The paper tackles the problem of recognizing specific key phrases in contextualized Automatic Speech Recognition (ASR) by proposing a universal framework that supports CTC, Transducers, and Attention Encoder-Decoder models, achieving high efficiency with up to 20K key phrases without noticeable speed degradation and surpassing open-source approaches in accuracy and decoding speed.

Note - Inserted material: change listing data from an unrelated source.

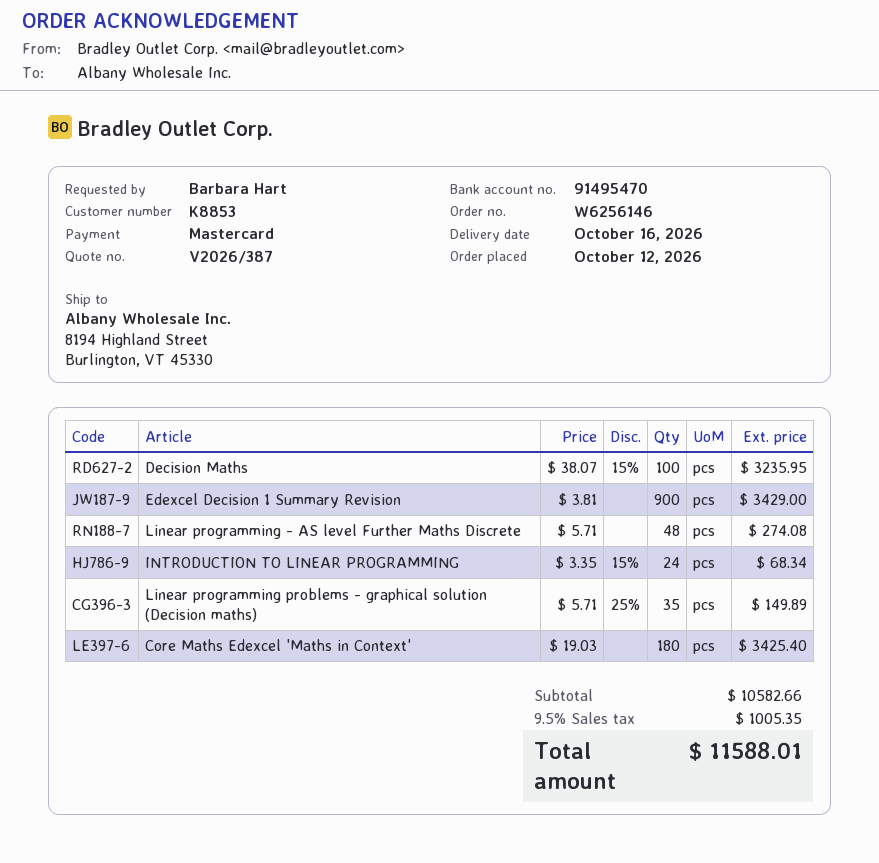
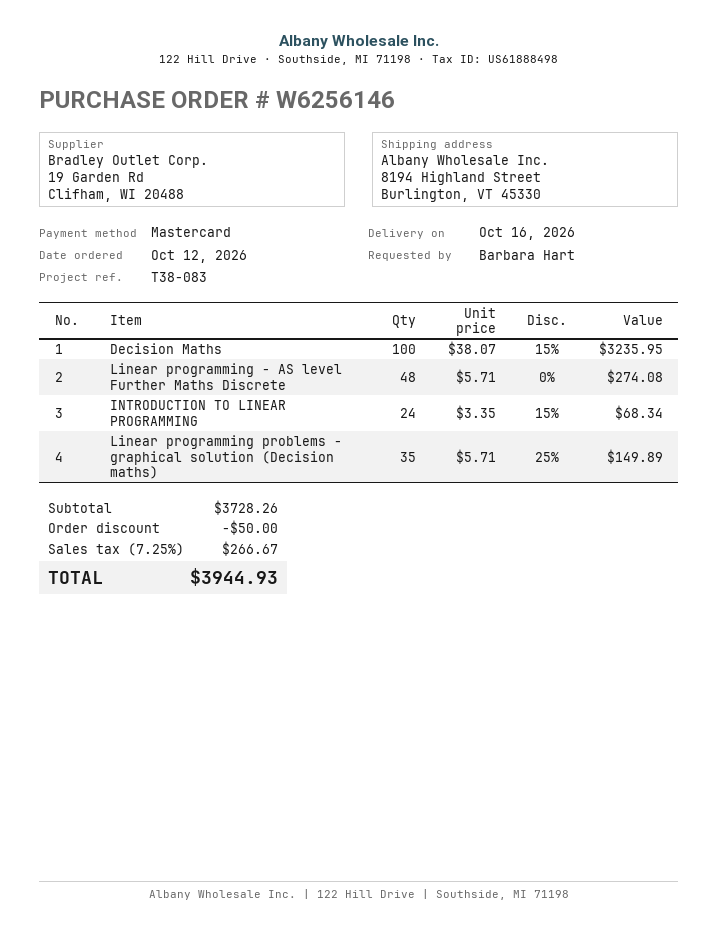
Edexcel Decision 1 Summary Revision: 900 x 3.81 = 3429.00 -> none
Core Maths Edexcel 'Maths in Context': 180 x 19.03 = 3425.40 -> none
subtotal: 10582.66 -> 3728.26
discount: none -> 50.00
tax: 9.5% = 1005.35 -> 7.25% = 266.67
total: 11588.01 -> 3944.93

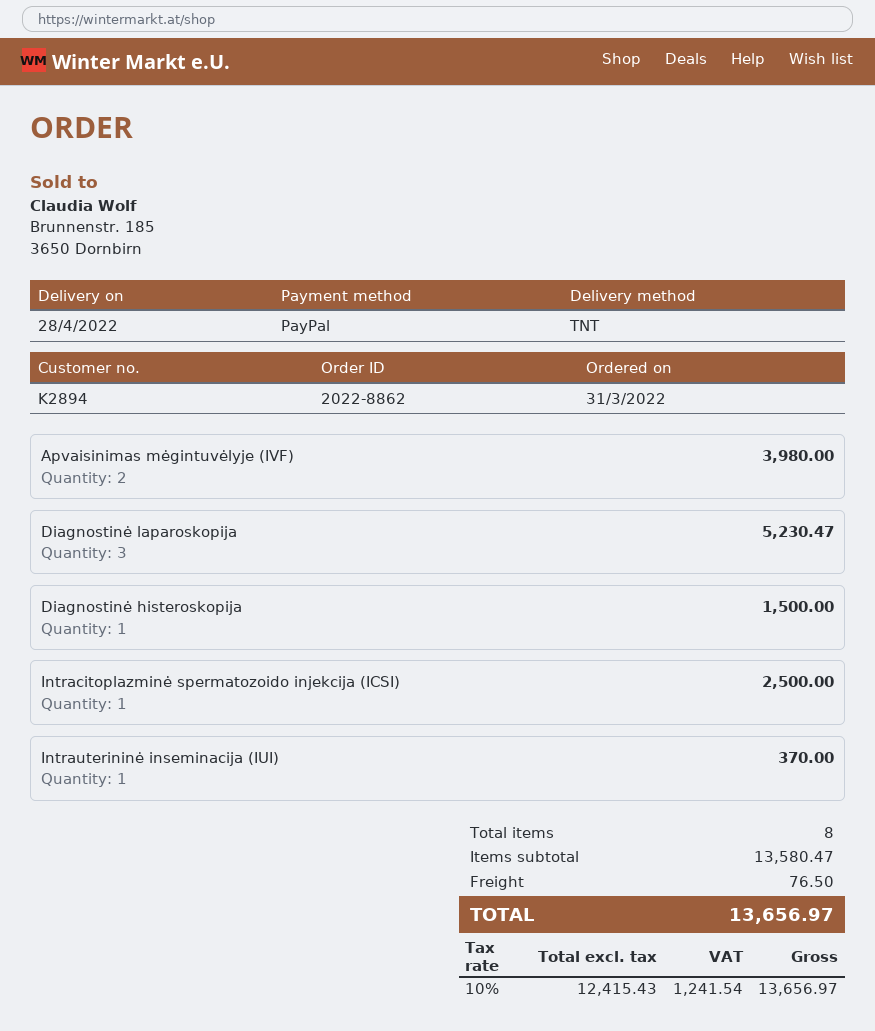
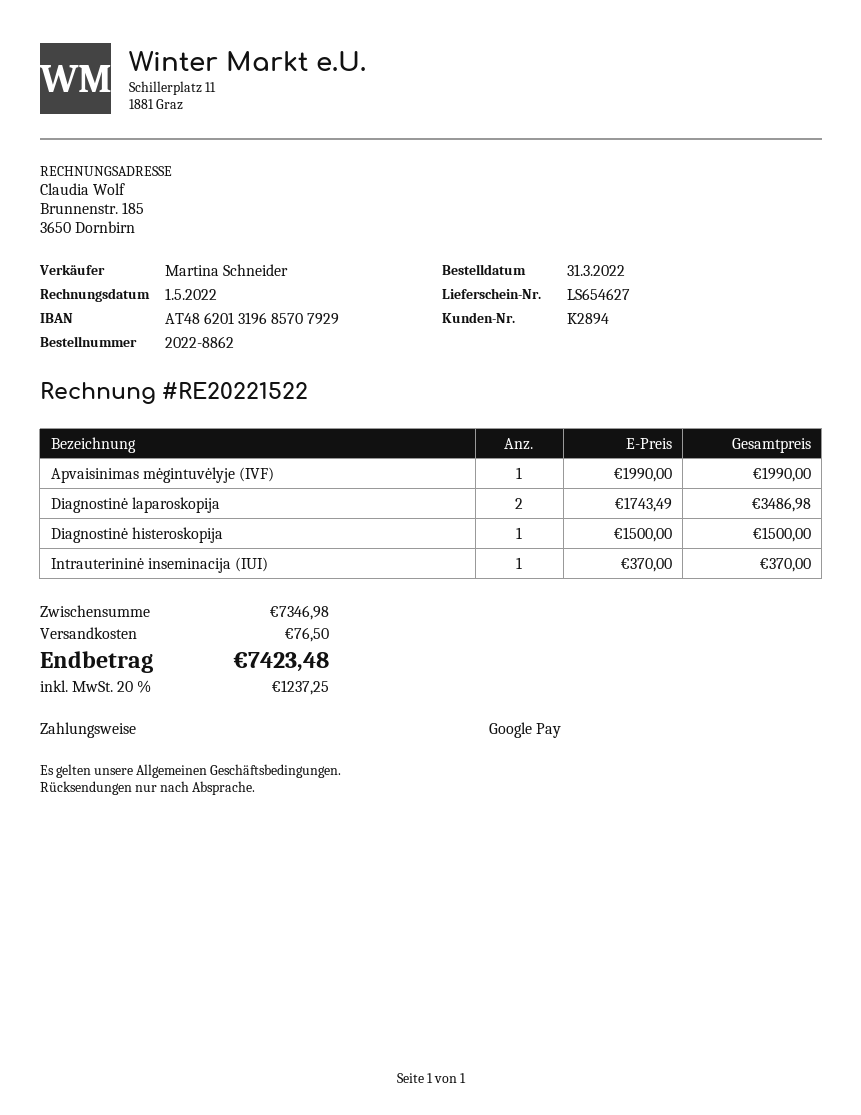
payment method: PayPal -> Google Pay
Apvaisinimas mėgintuvėlyje (IVF): 2 for 3980.00 -> 1 for 1990.00
Diagnostinė laparoskopija: 3 for 5230.47 -> 2 for 3486.98
Intracitoplazminė spermatozoido injekcija (ICSI): 1 for 2500.00 -> none
subtotal: 13580.47 -> 7346.98
tax: 10% = 1241.54 -> 20% = 1237.25
total: 13656.97 -> 7423.48

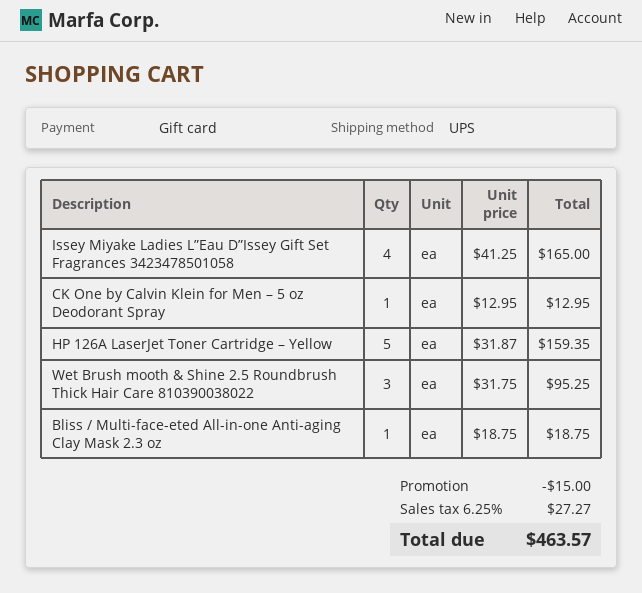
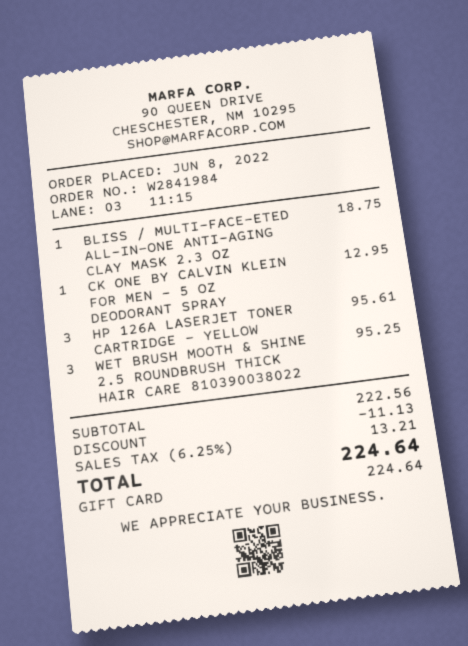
Issey Miyake Ladies L”Eau D”Issey Gift Set Fragrances 3423478501058: 4 for 165.00 -> none
HP 126A LaserJet Toner Cartridge – Yellow: 5 for 159.35 -> 3 for 95.61
discount: 15.00 -> 11.13
tax: 6.25% = 27.27 -> 6.25% = 13.21
total: 463.57 -> 224.64

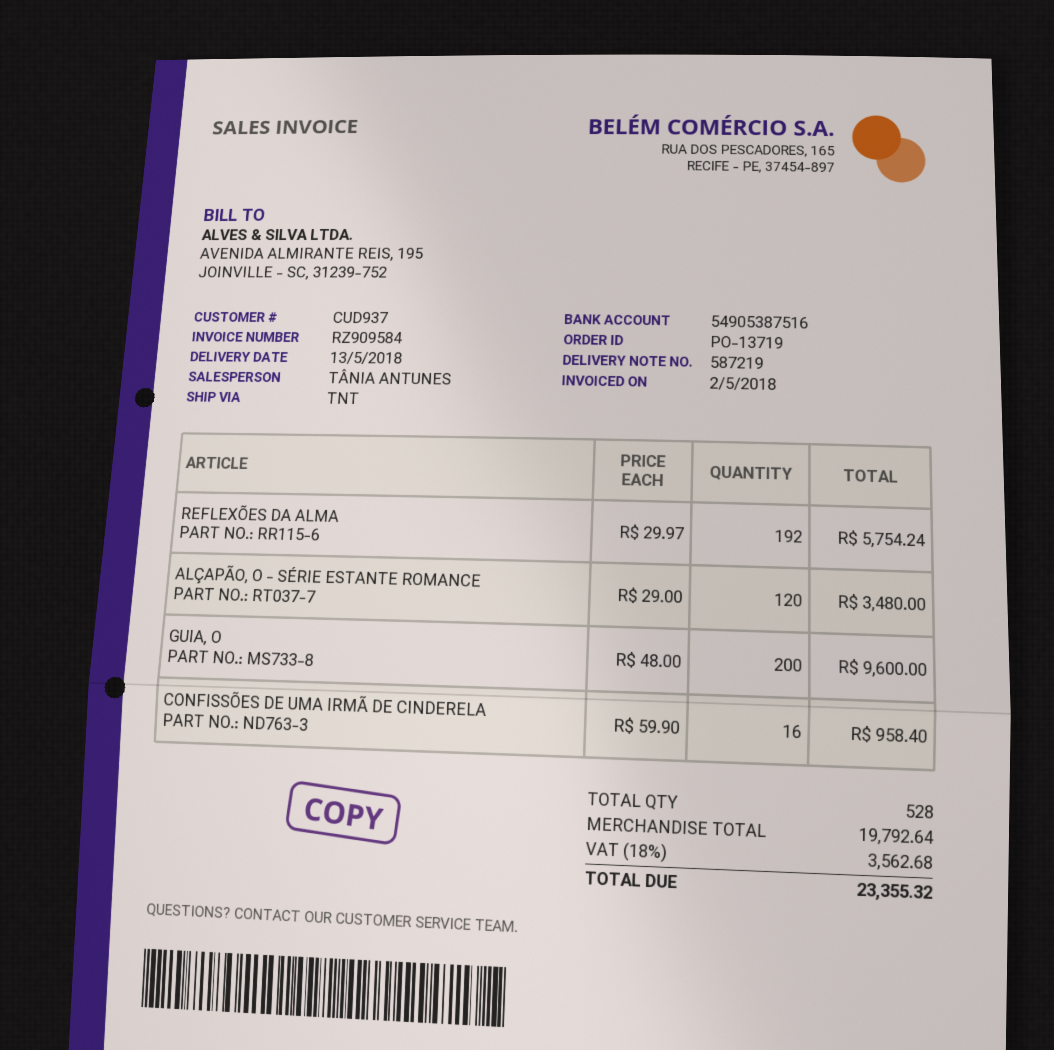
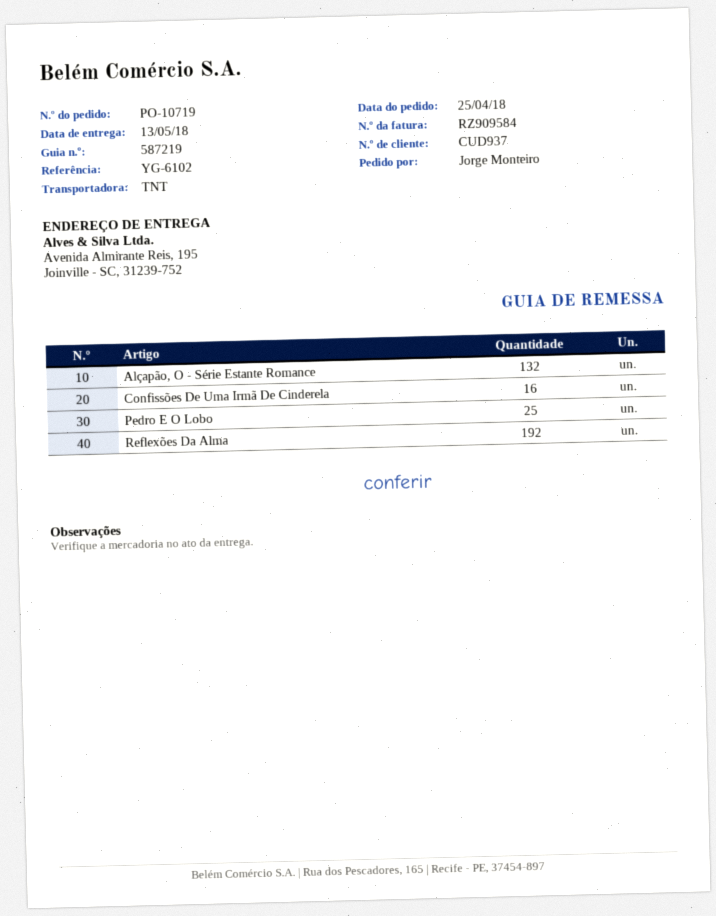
order number: PO-13719 -> PO-10719
ALÇAPÃO, O - SÉRIE ESTANTE ROMANCE: 120 -> 132
GUIA, O: 200 -> none
Pedro E O Lobo: none -> 25

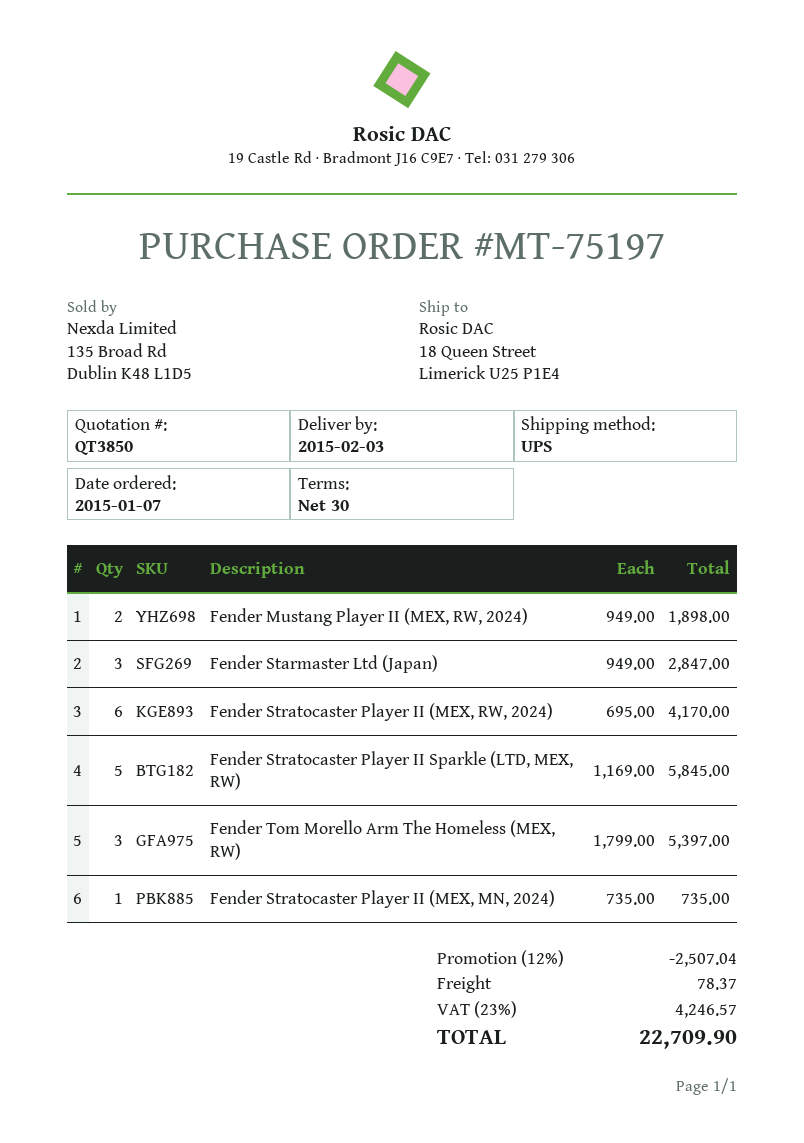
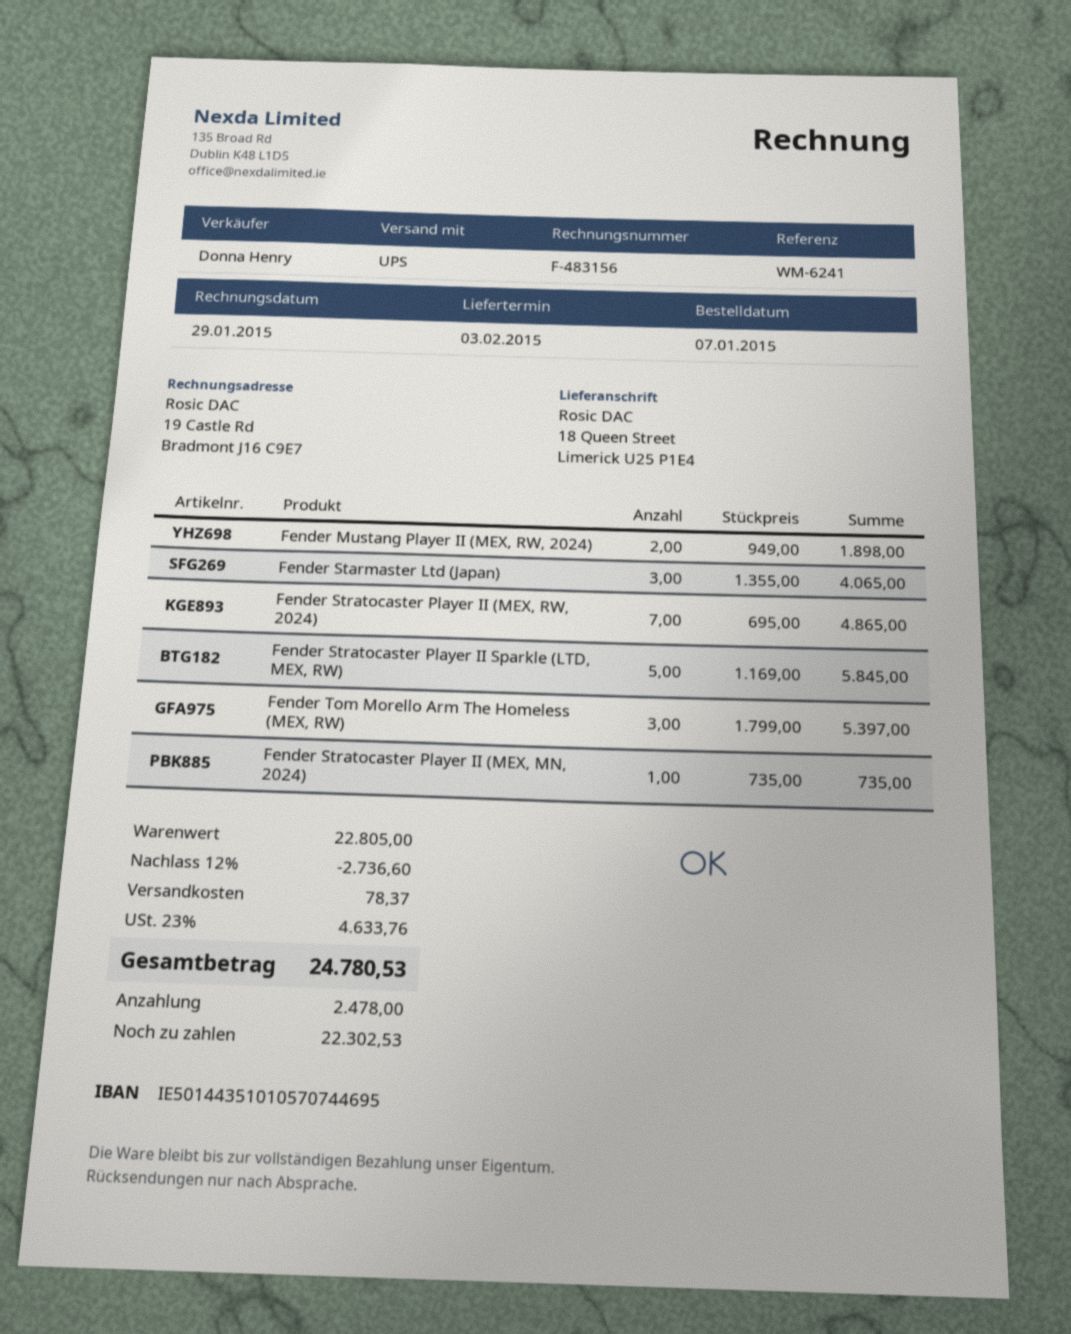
Fender Starmaster Ltd (Japan): 3 x 949.00 = 2847.00 -> 3 x 1355.00 = 4065.00
Fender Stratocaster Player II (MEX, RW, 2024): 6 x 695.00 = 4170.00 -> 7 x 695.00 = 4865.00
discount: 12% = 2507.04 -> 12% = 2736.60
tax: 23% = 4246.57 -> 23% = 4633.76
total: 22709.90 -> 24780.53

Recognizing specific key phrases is an essential task for contextualized Automatic Speech Recognition (ASR). However, most existing context-biasing approaches have limitations associated with the necessity of additional model training, significantly slow down the decoding process, or constrain the choice of the ASR system type. This paper proposes a universal ASR context-biasing framework that supports all major types: CTC, Transducers, and Attention Encoder-Decoder models. The framework is based on a GPU-accelerated word boosting tree, which enables it to be used in shallow fusion mode for greedy and beam search decoding without noticeable speed degradation, even with a vast number of key phrases (up to 20K items). The obtained results showed high efficiency of the proposed method, surpassing the considered open-source context-biasing approaches in accuracy and decoding speed. Our context-biasing framework is open-sourced as a part of the NeMo toolkit.